◆ **How to complete this task**: All entries shown below should be duplicated character for character.

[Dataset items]

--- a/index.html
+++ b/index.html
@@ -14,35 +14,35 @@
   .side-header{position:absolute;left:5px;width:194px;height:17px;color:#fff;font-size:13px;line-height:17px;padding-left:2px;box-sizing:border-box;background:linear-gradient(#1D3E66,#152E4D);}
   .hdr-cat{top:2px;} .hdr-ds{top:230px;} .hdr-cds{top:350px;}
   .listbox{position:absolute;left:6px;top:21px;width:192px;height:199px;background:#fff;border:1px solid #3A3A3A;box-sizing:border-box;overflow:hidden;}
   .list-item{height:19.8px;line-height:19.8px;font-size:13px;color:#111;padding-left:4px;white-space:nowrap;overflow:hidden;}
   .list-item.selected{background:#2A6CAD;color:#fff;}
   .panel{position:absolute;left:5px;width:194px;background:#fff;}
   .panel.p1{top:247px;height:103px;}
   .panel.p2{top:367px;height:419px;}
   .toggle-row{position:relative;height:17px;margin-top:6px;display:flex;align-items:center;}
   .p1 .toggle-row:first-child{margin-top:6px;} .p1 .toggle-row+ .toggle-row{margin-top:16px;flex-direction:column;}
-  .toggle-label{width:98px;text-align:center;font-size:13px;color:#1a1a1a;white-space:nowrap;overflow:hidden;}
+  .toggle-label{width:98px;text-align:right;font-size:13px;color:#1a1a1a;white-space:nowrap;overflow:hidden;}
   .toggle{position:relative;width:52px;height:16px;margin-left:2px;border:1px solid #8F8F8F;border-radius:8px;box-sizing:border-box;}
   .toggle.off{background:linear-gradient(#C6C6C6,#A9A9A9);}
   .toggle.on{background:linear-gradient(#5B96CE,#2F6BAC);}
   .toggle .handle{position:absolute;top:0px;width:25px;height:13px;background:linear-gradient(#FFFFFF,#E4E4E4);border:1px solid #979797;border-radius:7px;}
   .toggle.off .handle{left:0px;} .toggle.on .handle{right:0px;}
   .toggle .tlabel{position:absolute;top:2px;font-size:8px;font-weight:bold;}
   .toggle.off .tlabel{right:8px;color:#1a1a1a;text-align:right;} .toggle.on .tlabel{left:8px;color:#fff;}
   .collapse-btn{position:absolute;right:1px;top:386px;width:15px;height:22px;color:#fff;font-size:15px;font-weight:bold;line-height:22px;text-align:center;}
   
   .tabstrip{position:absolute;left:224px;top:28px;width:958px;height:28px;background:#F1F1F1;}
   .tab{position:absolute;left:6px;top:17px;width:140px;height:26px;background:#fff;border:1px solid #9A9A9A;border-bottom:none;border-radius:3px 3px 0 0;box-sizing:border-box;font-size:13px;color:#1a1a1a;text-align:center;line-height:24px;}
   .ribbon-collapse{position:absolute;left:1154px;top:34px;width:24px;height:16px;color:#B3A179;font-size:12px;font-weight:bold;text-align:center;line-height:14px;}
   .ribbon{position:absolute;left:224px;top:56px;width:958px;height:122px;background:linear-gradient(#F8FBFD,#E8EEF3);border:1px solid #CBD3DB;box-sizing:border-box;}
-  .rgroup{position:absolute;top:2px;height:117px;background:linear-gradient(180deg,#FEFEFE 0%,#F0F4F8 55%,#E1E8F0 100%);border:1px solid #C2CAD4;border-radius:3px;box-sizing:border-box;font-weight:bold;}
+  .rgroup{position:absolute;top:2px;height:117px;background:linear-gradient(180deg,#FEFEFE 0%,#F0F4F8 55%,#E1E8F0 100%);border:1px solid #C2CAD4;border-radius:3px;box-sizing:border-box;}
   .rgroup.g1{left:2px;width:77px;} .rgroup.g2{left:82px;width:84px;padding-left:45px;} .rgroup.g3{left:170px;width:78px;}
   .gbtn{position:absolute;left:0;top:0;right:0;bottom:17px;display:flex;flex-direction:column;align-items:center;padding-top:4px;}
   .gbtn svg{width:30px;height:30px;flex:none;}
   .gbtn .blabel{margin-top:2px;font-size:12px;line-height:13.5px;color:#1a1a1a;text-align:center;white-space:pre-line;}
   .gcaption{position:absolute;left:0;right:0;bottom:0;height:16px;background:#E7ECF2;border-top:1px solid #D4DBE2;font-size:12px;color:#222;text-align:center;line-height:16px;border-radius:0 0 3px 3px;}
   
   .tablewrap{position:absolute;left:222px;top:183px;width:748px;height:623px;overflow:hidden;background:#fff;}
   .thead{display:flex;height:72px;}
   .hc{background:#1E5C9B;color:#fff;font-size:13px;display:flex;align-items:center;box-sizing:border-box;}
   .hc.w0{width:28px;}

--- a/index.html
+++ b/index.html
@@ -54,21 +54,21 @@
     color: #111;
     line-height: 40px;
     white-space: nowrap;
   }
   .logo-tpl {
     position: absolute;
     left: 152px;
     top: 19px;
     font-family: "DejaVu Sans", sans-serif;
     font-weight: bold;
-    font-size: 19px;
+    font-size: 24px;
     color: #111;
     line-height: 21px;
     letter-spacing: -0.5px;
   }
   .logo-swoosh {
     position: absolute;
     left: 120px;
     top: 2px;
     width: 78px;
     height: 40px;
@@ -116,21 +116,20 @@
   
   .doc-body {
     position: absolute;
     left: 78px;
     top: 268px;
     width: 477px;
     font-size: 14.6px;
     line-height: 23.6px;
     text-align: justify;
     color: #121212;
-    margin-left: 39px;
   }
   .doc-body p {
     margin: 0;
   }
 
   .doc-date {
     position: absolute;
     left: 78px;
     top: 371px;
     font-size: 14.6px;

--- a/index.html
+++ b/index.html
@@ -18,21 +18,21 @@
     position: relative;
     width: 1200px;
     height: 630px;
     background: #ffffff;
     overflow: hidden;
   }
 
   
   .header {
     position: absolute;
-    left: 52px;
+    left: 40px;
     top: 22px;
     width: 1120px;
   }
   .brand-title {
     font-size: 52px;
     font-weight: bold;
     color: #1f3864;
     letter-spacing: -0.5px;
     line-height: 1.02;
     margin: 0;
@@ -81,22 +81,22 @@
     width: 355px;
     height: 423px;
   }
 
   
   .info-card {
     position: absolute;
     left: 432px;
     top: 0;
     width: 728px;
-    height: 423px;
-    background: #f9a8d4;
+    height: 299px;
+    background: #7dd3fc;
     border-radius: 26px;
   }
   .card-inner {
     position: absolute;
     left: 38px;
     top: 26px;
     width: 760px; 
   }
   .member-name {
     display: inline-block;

◆ **Final answer**:
--- a/index.html
+++ b/index.html
@@ -14,35 +14,35 @@
   .side-header{position:absolute;left:5px;width:194px;height:17px;color:#fff;font-size:13px;line-height:17px;padding-left:2px;box-sizing:border-box;background:linear-gradient(#1D3E66,#152E4D);}
   .hdr-cat{top:2px;} .hdr-ds{top:230px;} .hdr-cds{top:350px;}
   .listbox{position:absolute;left:6px;top:21px;width:192px;height:199px;background:#fff;border:1px solid #3A3A3A;box-sizing:border-box;overflow:hidden;}
   .list-item{height:19.8px;line-height:19.8px;font-size:13px;color:#111;padding-left:4px;white-space:nowrap;overflow:hidden;}
   .list-item.selected{background:#2A6CAD;color:#fff;}
   .panel{position:absolute;left:5px;width:194px;background:#fff;}
   .panel.p1{top:247px;height:103px;}
   .panel.p2{top:367px;height:419px;}
   .toggle-row{position:relative;height:17px;margin-top:6px;display:flex;align-items:center;}
   .p1 .toggle-row:first-child{margin-top:6px;} .p1 .toggle-row+ .toggle-row{margin-top:16px;flex-direction:column;}
-  .toggle-label{width:98px;text-align:center;font-size:13px;color:#1a1a1a;white-space:nowrap;overflow:hidden;}
+  .toggle-label{width:98px;text-align:right;font-size:13px;color:#1a1a1a;white-space:nowrap;overflow:hidden;}
   .toggle{position:relative;width:52px;height:16px;margin-left:2px;border:1px solid #8F8F8F;border-radius:8px;box-sizing:border-box;}
   .toggle.off{background:linear-gradient(#C6C6C6,#A9A9A9);}
   .toggle.on{background:linear-gradient(#5B96CE,#2F6BAC);}
   .toggle .handle{position:absolute;top:0px;width:25px;height:13px;background:linear-gradient(#FFFFFF,#E4E4E4);border:1px solid #979797;border-radius:7px;}
   .toggle.off .handle{left:0px;} .toggle.on .handle{right:0px;}
   .toggle .tlabel{position:absolute;top:2px;font-size:8px;font-weight:bold;}
   .toggle.off .tlabel{right:8px;color:#1a1a1a;text-align:right;} .toggle.on .tlabel{left:8px;color:#fff;}
   .collapse-btn{position:absolute;right:1px;top:386px;width:15px;height:22px;color:#fff;font-size:15px;font-weight:bold;line-height:22px;text-align:center;}
   
   .tabstrip{position:absolute;left:224px;top:28px;width:958px;height:28px;background:#F1F1F1;}
   .tab{position:absolute;left:6px;top:17px;width:140px;height:26px;background:#fff;border:1px solid #9A9A9A;border-bottom:none;border-radius:3px 3px 0 0;box-sizing:border-box;font-size:13px;color:#1a1a1a;text-align:center;line-height:24px;}
   .ribbon-collapse{position:absolute;left:1154px;top:34px;width:24px;height:16px;color:#B3A179;font-size:12px;font-weight:bold;text-align:center;line-height:14px;}
   .ribbon{position:absolute;left:224px;top:56px;width:958px;height:122px;background:linear-gradient(#F8FBFD,#E8EEF3);border:1px solid #CBD3DB;box-sizing:border-box;}
-  .rgroup{position:absolute;top:2px;height:117px;background:linear-gradient(180deg,#FEFEFE 0%,#F0F4F8 55%,#E1E8F0 100%);border:1px solid #C2CAD4;border-radius:3px;box-sizing:border-box;font-weight:bold;}
+  .rgroup{position:absolute;top:2px;height:117px;background:linear-gradient(180deg,#FEFEFE 0%,#F0F4F8 55%,#E1E8F0 100%);border:1px solid #C2CAD4;border-radius:3px;box-sizing:border-box;}
   .rgroup.g1{left:2px;width:77px;} .rgroup.g2{left:82px;width:84px;padding-left:45px;} .rgroup.g3{left:170px;width:78px;}
   .gbtn{position:absolute;left:0;top:0;right:0;bottom:17px;display:flex;flex-direction:column;align-items:center;padding-top:4px;}
   .gbtn svg{width:30px;height:30px;flex:none;}
   .gbtn .blabel{margin-top:2px;font-size:12px;line-height:13.5px;color:#1a1a1a;text-align:center;white-space:pre-line;}
   .gcaption{position:absolute;left:0;right:0;bottom:0;height:16px;background:#E7ECF2;border-top:1px solid #D4DBE2;font-size:12px;color:#222;text-align:center;line-height:16px;border-radius:0 0 3px 3px;}
   
   .tablewrap{position:absolute;left:222px;top:183px;width:748px;height:623px;overflow:hidden;background:#fff;}
   .thead{display:flex;height:72px;}
   .hc{background:#1E5C9B;color:#fff;font-size:13px;display:flex;align-items:center;box-sizing:border-box;}
   .hc.w0{width:28px;}

--- a/index.html
+++ b/index.html
@@ -54,21 +54,21 @@
     color: #111;
     line-height: 40px;
     white-space: nowrap;
   }
   .logo-tpl {
     position: absolute;
     left: 152px;
     top: 19px;
     font-family: "DejaVu Sans", sans-serif;
     font-weight: bold;
-    font-size: 19px;
+    font-size: 24px;
     color: #111;
     line-height: 21px;
     letter-spacing: -0.5px;
   }
   .logo-swoosh {
     position: absolute;
     left: 120px;
     top: 2px;
     width: 78px;
     height: 40px;
@@ -116,21 +116,20 @@
   
   .doc-body {
     position: absolute;
     left: 78px;
     top: 268px;
     width: 477px;
     font-size: 14.6px;
     line-height: 23.6px;
     text-align: justify;
     color: #121212;
-    margin-left: 39px;
   }
   .doc-body p {
     margin: 0;
   }
 
   .doc-date {
     position: absolute;
     left: 78px;
     top: 371px;
     font-size: 14.6px;

--- a/index.html
+++ b/index.html
@@ -18,21 +18,21 @@
     position: relative;
     width: 1200px;
     height: 630px;
     background: #ffffff;
     overflow: hidden;
   }
 
   
   .header {
     position: absolute;
-    left: 52px;
+    left: 40px;
     top: 22px;
     width: 1120px;
   }
   .brand-title {
     font-size: 52px;
     font-weight: bold;
     color: #1f3864;
     letter-spacing: -0.5px;
     line-height: 1.02;
     margin: 0;
@@ -81,22 +81,22 @@
     width: 355px;
     height: 423px;
   }
 
   
   .info-card {
     position: absolute;
     left: 432px;
     top: 0;
     width: 728px;
-    height: 423px;
-    background: #f9a8d4;
+    height: 299px;
+    background: #7dd3fc;
     border-radius: 26px;
   }
   .card-inner {
     position: absolute;
     left: 38px;
     top: 26px;
     width: 760px; 
   }
   .member-name {
     display: inline-block;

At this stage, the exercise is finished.